══ Records for the task

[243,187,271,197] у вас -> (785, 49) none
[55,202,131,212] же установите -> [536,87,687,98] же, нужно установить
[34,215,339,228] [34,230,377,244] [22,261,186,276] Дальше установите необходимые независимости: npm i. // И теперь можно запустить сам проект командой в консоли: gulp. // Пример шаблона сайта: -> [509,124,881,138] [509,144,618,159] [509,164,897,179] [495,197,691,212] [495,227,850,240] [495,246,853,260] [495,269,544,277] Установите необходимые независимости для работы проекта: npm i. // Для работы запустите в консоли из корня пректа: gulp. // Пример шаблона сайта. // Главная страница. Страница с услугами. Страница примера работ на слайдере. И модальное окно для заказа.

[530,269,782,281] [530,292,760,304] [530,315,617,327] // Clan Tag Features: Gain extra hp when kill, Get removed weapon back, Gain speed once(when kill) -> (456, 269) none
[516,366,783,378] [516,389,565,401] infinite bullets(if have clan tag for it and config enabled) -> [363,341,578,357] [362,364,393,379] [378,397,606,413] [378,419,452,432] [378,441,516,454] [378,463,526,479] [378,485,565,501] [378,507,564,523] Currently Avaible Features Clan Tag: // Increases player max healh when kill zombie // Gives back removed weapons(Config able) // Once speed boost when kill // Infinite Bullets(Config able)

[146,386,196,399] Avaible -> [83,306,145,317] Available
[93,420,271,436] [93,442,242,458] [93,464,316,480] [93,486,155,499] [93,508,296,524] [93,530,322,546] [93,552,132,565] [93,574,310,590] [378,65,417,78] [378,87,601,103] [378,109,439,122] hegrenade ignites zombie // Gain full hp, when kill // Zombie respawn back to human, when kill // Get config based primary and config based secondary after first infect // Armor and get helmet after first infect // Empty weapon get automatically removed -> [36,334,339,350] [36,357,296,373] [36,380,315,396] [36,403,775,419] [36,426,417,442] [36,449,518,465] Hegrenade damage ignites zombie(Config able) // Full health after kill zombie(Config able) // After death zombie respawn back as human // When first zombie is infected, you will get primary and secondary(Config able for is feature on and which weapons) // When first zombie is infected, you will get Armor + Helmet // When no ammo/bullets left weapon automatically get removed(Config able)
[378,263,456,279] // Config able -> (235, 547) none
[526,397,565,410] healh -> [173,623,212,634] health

════
══ Records for the task

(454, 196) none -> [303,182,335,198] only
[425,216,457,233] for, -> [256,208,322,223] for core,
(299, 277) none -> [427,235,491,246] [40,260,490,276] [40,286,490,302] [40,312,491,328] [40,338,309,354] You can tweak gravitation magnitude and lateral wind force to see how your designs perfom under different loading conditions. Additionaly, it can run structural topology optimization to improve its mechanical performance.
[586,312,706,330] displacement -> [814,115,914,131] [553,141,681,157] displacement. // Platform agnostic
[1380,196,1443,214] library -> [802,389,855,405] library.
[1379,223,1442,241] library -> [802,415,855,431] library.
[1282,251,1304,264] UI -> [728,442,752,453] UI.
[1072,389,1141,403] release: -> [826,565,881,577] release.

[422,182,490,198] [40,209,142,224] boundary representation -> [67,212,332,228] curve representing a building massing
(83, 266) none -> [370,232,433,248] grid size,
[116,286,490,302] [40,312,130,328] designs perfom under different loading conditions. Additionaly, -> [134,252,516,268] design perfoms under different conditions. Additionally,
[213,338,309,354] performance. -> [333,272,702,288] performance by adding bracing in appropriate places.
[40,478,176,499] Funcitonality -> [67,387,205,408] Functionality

════
══ Records for the task

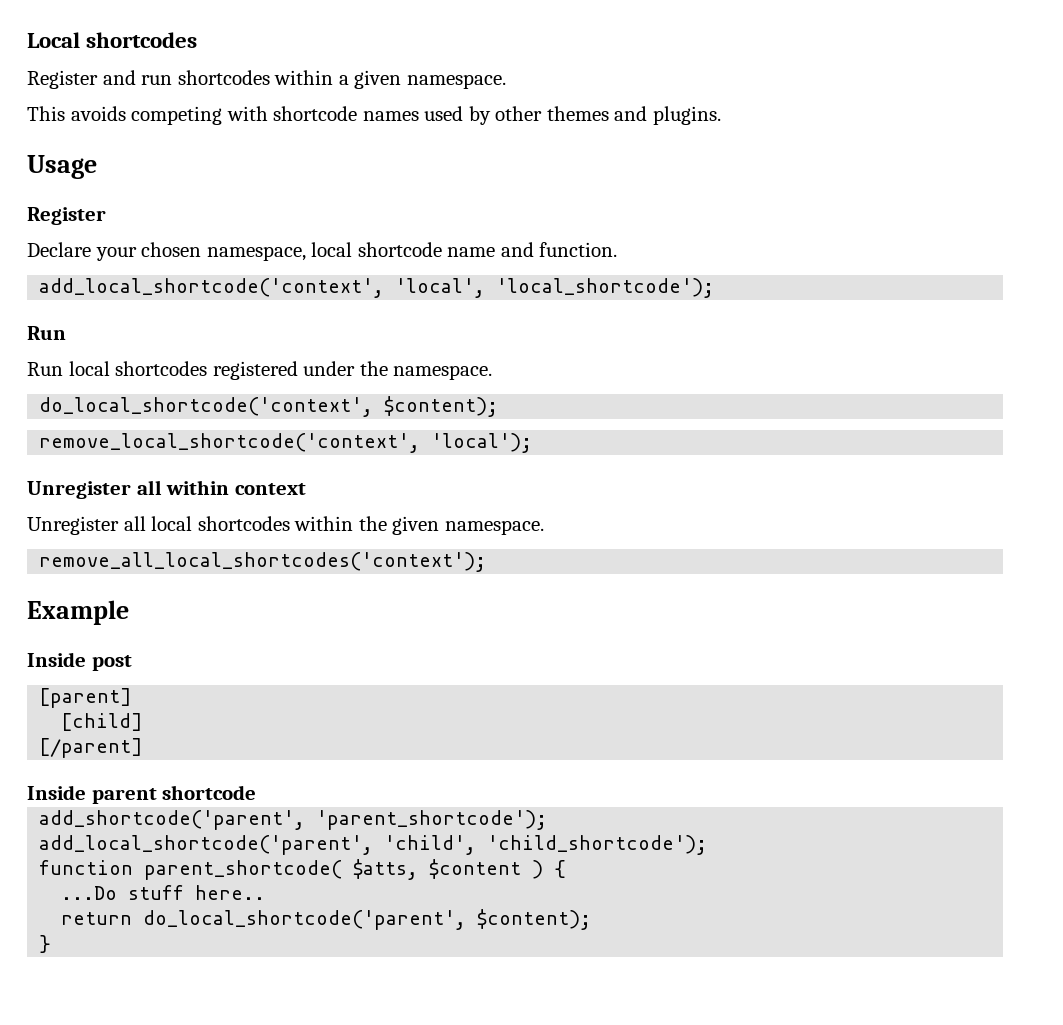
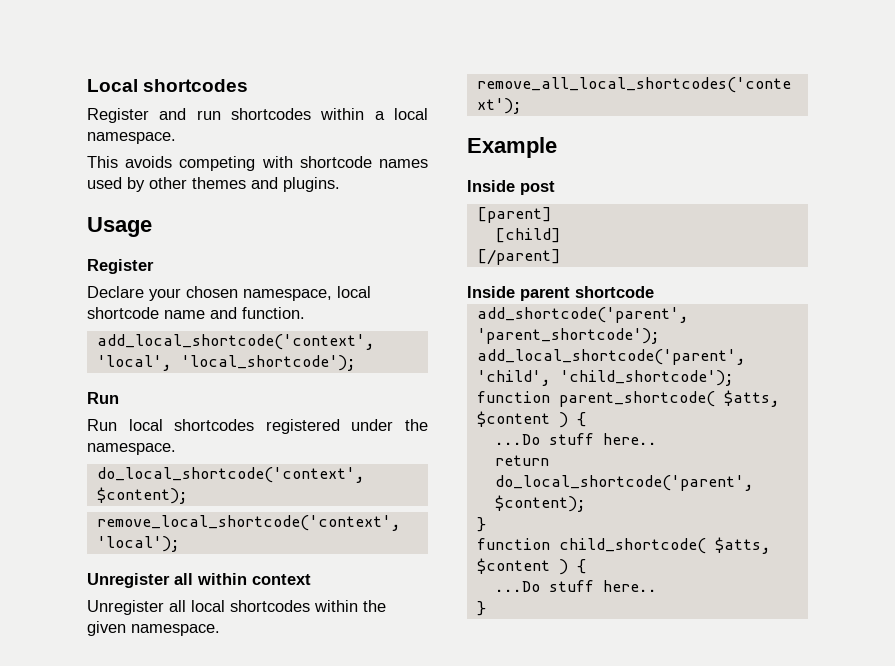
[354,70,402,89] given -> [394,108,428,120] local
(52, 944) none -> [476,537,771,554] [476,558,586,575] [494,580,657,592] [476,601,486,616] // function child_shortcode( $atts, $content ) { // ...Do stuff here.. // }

════

Task requirements:
The stretch of entries above that starts with the line containing "[530,269,782,281] [530,292,760,304] [530,315,617,327]" and goes on through the line containing "[146,386,196,399] Avaible ->" is to be transcribed exactly, and no other line is to be transcribed.

Answer space:
[530,269,782,281] [530,292,760,304] [530,315,617,327] // Clan Tag Features: Gain extra hp when kill, Get removed weapon back, Gain speed once(when kill) -> (456, 269) none
[516,366,783,378] [516,389,565,401] infinite bullets(if have clan tag for it and config enabled) -> [363,341,578,357] [362,364,393,379] [378,397,606,413] [378,419,452,432] [378,441,516,454] [378,463,526,479] [378,485,565,501] [378,507,564,523] Currently Avaible Features Clan Tag: // Increases player max healh when kill zombie // Gives back removed weapons(Config able) // Once speed boost when kill // Infinite Bullets(Config able)

[146,386,196,399] Avaible -> [83,306,145,317] Available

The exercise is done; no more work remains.